Mancata notifica dell’avviso di liquidazione e impugnazione della cartella (Cass. civ. Sez. V n. 23905/2026)
Principi di diritto (Massima)
La mancata notificazione di un atto autonomamente impugnabile, prodromico rispetto alla cartella di pagamento, non può essere rilevata d’ufficio dal giudice tributario, ma deve essere eccepita dalla parte con l’impugnazione della cartella stessa, ai sensi dell’art. 19, comma 3, del d.lgs. n. 546 del 1992. L’eccezione sollevata per la prima volta in sede di memorie illustrative, senza la proposizione di motivi aggiunti, è tardiva e inammissibile. La circostanza che l’atto presupposto non sia stato notificato integra un vizio che inficia l’atto consequenziale, ma la relativa censura deve essere formulata espressamente e tempestivamente, non potendo il giudice supplire all’inerzia della parte.
Il Fatto
L’Agenzia delle Entrate Riscossione notificava a una società una cartella di pagamento per l’importo di € 24.253,93, conseguente a un avviso di liquidazione relativo all’imposta di registro su una sentenza di trasferimento immobiliare ex art. 2932 c.c. La società contribuente impugnava la cartella dinanzi alla Commissione tributaria provinciale, eccependo, tra l’altro, la mancata trascrizione della sentenza e, quindi, l’insussistenza dell’obbligo impositivo. Nel corso del giudizio, la società eccepiva, con le memorie illustrative, la mancata notifica dell’avviso di liquidazione presupposto. La Commissione provinciale rigettava il ricorso. La Corte di Giustizia Tributaria di II grado della Puglia, in accoglimento dell’appello della contribuente, dichiarava l’illegittimità della cartella per la mancata previa notifica dell’avviso di liquidazione. Avverso tale decisione, l’Agenzia delle Entrate proponeva ricorso per cassazione.

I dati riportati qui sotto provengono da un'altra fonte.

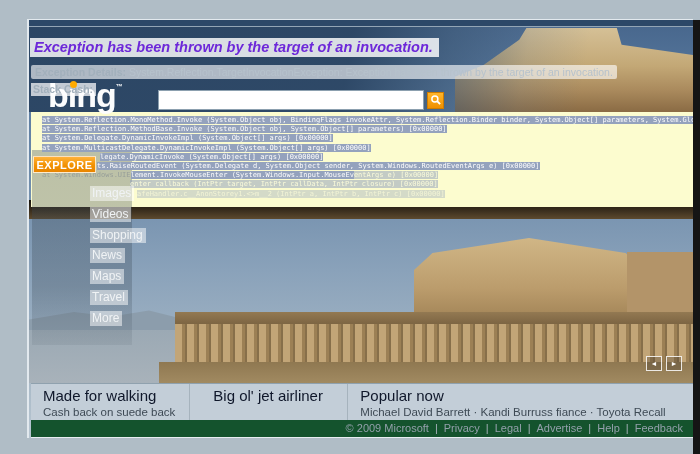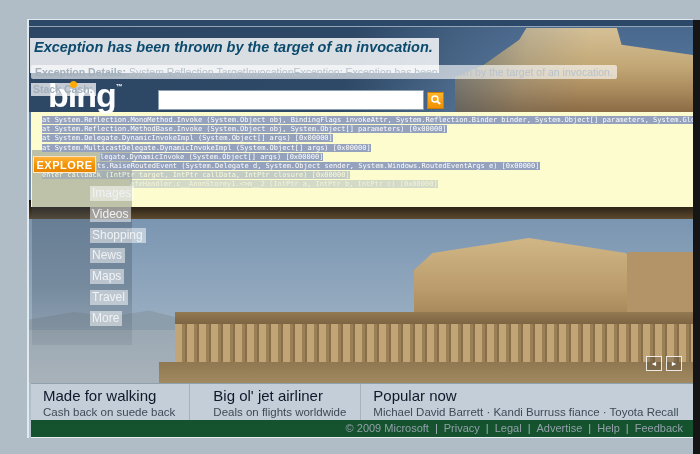"Exception has been thrown by" .err-heading { color: #0c4a6e -> #6d28d9; padding: 1px 6px 18px 4px -> 1px 6px 2px 4px }
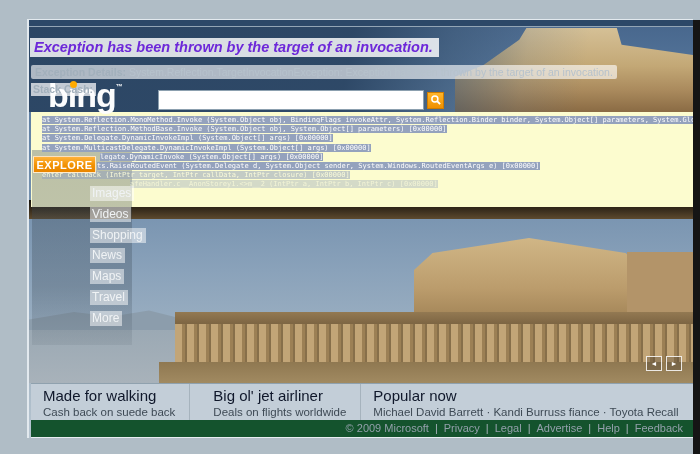"at System.Windows.UIElement.InvokeMouseEnter" div.stack-line { html: none -> <div><span>at System.Windows.UIE</span><span>lement.InvokeMouseEnter (System.Windows.Input.MouseEv</span><span>entArgs e) [0x00000]</span></div> }
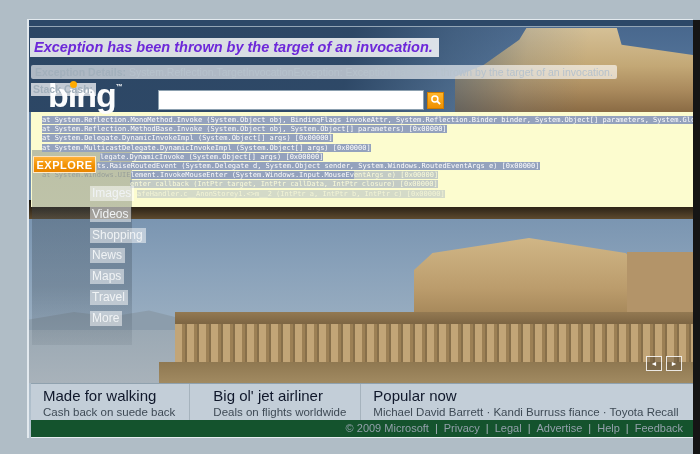"Deals on flights worldwide" span.bb-sub { html: <span>Deals on flights worldwide</span> -> none }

La Motivazione della Corte
La Corte di cassazione ha accolto il ricorso dell’Agenzia delle Entrate, enunciando il principio secondo cui, in materia di processo tributario, la mancata notificazione dell’atto presupposto (avviso di liquidazione) deve essere fatta valere dalla parte con l’impugnazione dell’atto consequenziale (cartella di pagamento), ai sensi dell’art. 19, comma 3, del d.lgs. n. 546 del 1992. La Corte ha richiamato il proprio consolidato orientamento, secondo cui il vizio di nullità della cartella per mancata notifica dell’atto presupposto deve essere oggetto di tempestiva e autonoma impugnazione, non potendo essere rilevato d’ufficio dal giudice.
La Suprema Corte ha esaminato il ricorso introduttivo della contribuente, rilevando che in esso non era contenuta alcuna censura specifica relativa alla mancata notifica dell’avviso di liquidazione. La contribuente aveva invece dedotto unicamente profili di merito riguardanti la sussistenza dell’obbligo impositivo e la motivazione della cartella. L’eccezione di mancata notifica era stata sollevata solo in sede di memorie illustrative in primo grado, senza che fossero stati proposti motivi aggiunti ai sensi dell’art. 24 del d.lgs. n. 546 del 1992. La Corte ha quindi ritenuto tale eccezione tardiva e inammissibile.
La Corte ha inoltre distinto il caso di specie da quello oggetto di altra pronuncia (Cass. n. 12237/2019), richiamata dalla contribuente, osservando che quella decisione riguardava un’opposizione esecutiva in materia di sanzioni amministrative, estranea al meccanismo processuale proprio del contenzioso tributario, in cui opera la specifica disciplina dell’art. 19, comma 3, del d.lgs. n. 546 del 1992. Tale norma, consentendo l’impugnazione cumulativa dell’atto presupposto non notificato unitamente a quello consequenziale, impone alla parte di attivarsi tempestivamente, non potendo il giudice supplire all’inerzia del contribuente. La Corte ha quindi cassato la sentenza impugnata e rinviato la causa alla Corte di Giustizia Tributaria di II grado della Puglia, in diversa composizione, per l’esame delle domande ed eccezioni rimaste assorbite.